Colorado State University is creating its future while honoring its past, with a plan for Courageous Strategic Transformation built on a vision of a sustainable, thriving planet as well as a flourishing humanity. CSU President Joyce McConnell presented the plan to the CSU System Board of Governors at the Board’s Feb. 3 meeting.
“My vision is that in five years, Colorado State will lead the world on solutions to global climate change and student success for meaningful careers and lives,” McConnell told the Board. “We will be at the forefront of solutions to the most challenging issues in student access and success, health, agriculture and rural community development. We will exemplify and advance economic, environmental, and social sustainability. And we will do all these things while remaining devoted and adept caretakers of our state.”
President McConnell began her presentation with a video highlighting the uniqueness of this moment in CSU’s history and the opportunity it presents as the university looks forward.
The Courageous Strategic Transformation (CST) is the result of broad input from across the university – including 17 open forums and participation by 3,500 people – and work by a variety of drafting groups, to build a bold strategic blueprint for CSU’s next five years. That work identified four key areas of focus, each with several top priorities and an overarching goal:
- People and Culture: Creating a thriving and inclusive community
- Financial and Operational Excellence: Ensuring a sustainable foundation for growth and inspiration
- Innovation: Driving innovation in learning, discovery and engagement
- Impact: Serving our community locally and globally
The CST also focuses on making the most of CSU’s reach outside of Fort Collins, including at the Mountain Campus, statewide Extension offices, Agricultural Experiment Station sites, the CSU Todos Santos (Mexico) Center, and at the newly opened CSU Spur in Denver.

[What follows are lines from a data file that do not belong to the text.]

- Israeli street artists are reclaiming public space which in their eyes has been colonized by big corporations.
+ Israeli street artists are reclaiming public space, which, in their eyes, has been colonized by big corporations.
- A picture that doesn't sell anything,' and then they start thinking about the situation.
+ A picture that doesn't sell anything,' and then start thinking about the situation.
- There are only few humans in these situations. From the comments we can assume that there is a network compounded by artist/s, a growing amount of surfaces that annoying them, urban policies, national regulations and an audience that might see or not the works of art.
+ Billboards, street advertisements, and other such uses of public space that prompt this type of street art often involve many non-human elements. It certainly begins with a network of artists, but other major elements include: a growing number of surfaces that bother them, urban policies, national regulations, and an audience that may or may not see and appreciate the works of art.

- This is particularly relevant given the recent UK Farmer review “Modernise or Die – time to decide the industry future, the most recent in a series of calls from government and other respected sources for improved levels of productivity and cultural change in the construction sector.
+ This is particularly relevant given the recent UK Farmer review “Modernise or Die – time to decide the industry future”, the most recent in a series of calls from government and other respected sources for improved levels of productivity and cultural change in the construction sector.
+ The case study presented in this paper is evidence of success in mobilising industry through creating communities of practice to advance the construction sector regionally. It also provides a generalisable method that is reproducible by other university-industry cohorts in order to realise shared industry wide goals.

“First and foremost, our mission is to serve students by providing inclusive access, success and lifelong learning,” McConnell said. “We are planting our flag as leaders in solving the world’s most pressing challenges. And we are asserting Colorado State University as an aspirational university and community, ready to claim our place as world-class.”
Following the meeting, Board Chair Kim Jordan said, “This CST process has been truly exceptional in its inclusion, and paints a bold and compelling future for CSU.”

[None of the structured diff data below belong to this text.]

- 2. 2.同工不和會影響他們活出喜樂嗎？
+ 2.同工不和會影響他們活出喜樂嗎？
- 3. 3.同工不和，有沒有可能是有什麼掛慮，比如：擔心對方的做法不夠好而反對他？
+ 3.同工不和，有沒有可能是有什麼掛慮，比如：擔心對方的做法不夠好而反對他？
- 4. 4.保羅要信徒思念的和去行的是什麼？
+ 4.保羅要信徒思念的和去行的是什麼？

At its May meeting in Fort Collins, the Board of Governors will review additional documents for evaluation of the plan.
Other items related to Fort Collins campus
- Budget planning — During the bimonthly meetings leading up to budget approval (typically in May), the Board receives financial updates, which model budget scenarios based on projections of factors such as enrollment trends and the anticipated funding level for higher education from the Colorado Legislature. The February update included scenarios with 0% or 3% tuition increases, paired with increases in state funding ranging from 4.6% to 14%.
- The Board heard a recap of the January grand opening of the Vida building at CSU Spur. “I don’t think there’s anybody anywhere with a project like this,” said Tony Frank, chancellor of the CSU System. “Certainly not one that acts as this sort of a portal for the public into what universities do. Certainly not this sort of very active, integrated co-curricular experience into the K-12 curriculum. And certainly not with a very sharp focus on the interface of food, water and health… I think the opportunities for us to highlight agriculture and to bridge connections around the urban-rural divide are spectacular here as well.”

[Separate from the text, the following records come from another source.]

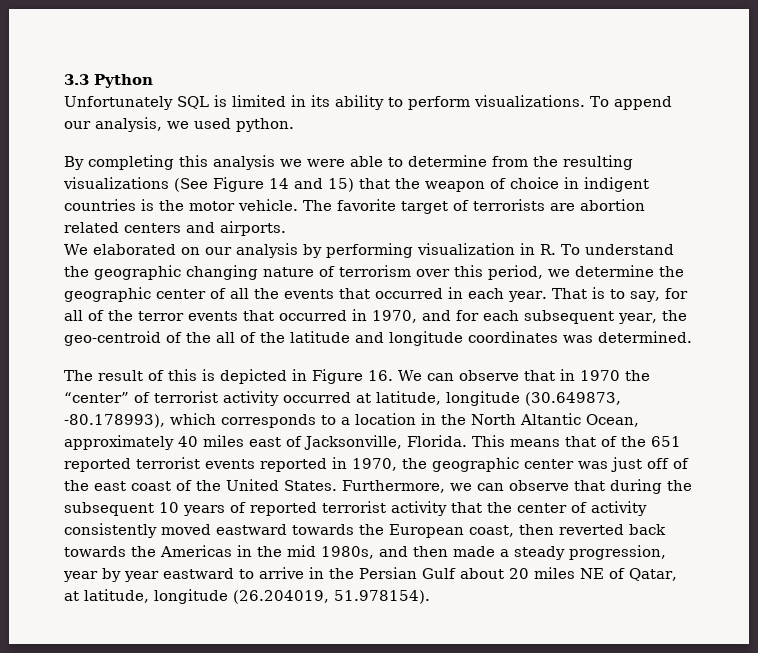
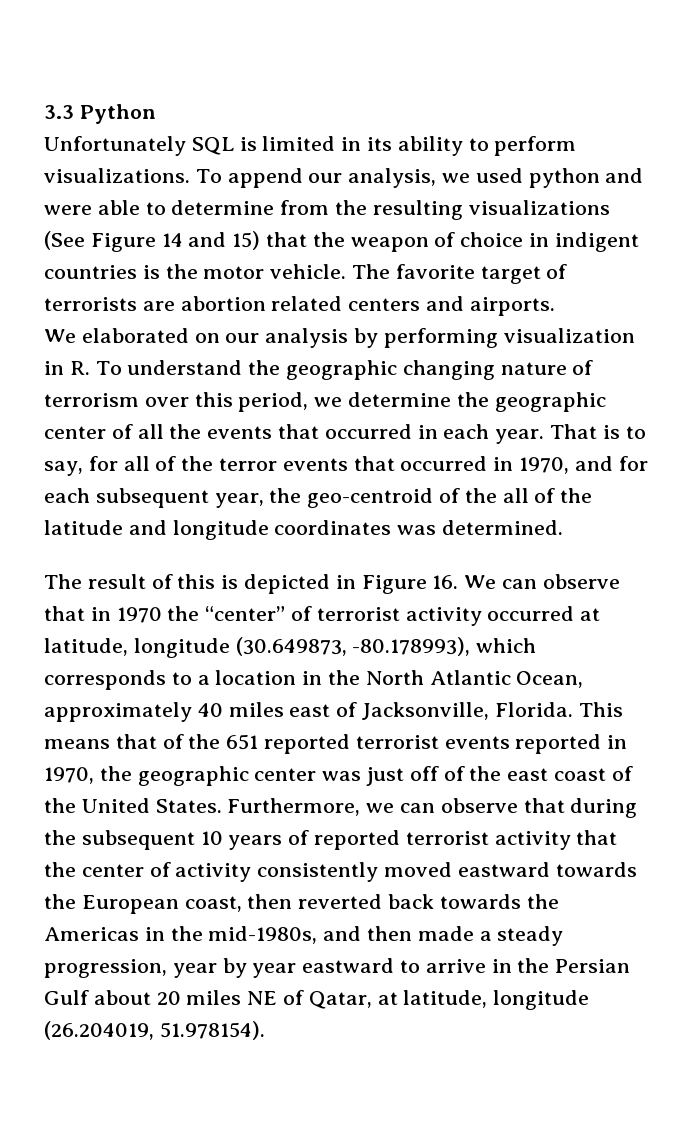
- To append our analysis, we used python.
- By completing this analysis we were able to determine from the resulting visualizations (See Figure 14 and 15) that the weapon of choice in indigent countries is the motor vehicle.
+ To append our analysis, we used python and were able to determine from the resulting visualizations (See Figure 14 and 15) that the weapon of choice in indigent countries is the motor vehicle.
- The result of this is depicted in Figure 16. We can observe that in 1970 the “center” of terrorist activity occurred at latitude, longitude (30.649873, -80.178993), which corresponds to a location in the North Altantic Ocean, approximately 40 miles east of Jacksonville, Florida.
+ The result of this is depicted in Figure 16. We can observe that in 1970 the “center” of terrorist activity occurred at latitude, longitude (30.649873, -80.178993), which corresponds to a location in the North Atlantic Ocean, approximately 40 miles east of Jacksonville, Florida.
- Furthermore, we can observe that during the subsequent 10 years of reported terrorist activity that the center of activity consistently moved eastward towards the European coast, then reverted back towards the Americas in the mid 1980s, and then made a steady progression, year by year eastward to arrive in the Persian Gulf about 20 miles NE of Qatar, at latitude, longitude (26.204019, 51.978154).
+ Furthermore, we can observe that during the subsequent 10 years of reported terrorist activity that the center of activity consistently moved eastward towards the European coast, then reverted back towards the Americas in the mid-1980s, and then made a steady progression, year by year eastward to arrive in the Persian Gulf about 20 miles NE of Qatar, at latitude, longitude (26.204019, 51.978154).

- Student Representative Christian Dykson highlighted several proposed initiatives of the Associated Students of CSU, including supporting a revamp of accessible door buttons, funding a gender-inclusive restroom in the Clark building, and an effort to prevent bicycle theft by encouraging the use of U-locks. Dykson also shared his congratulations and excitement about seeing the doors open on the CSU Spur project.
- Faculty Representative Melinda Smith, a professor in the Department of Biology, focused her report on honors for several CSU faculty members, and on CSU’s record-breaking $447.2 annual research expenditures. “It’s very exciting to see that our research expenditures have reached the most epic proportions that have been experienced at CSU,” Smith said.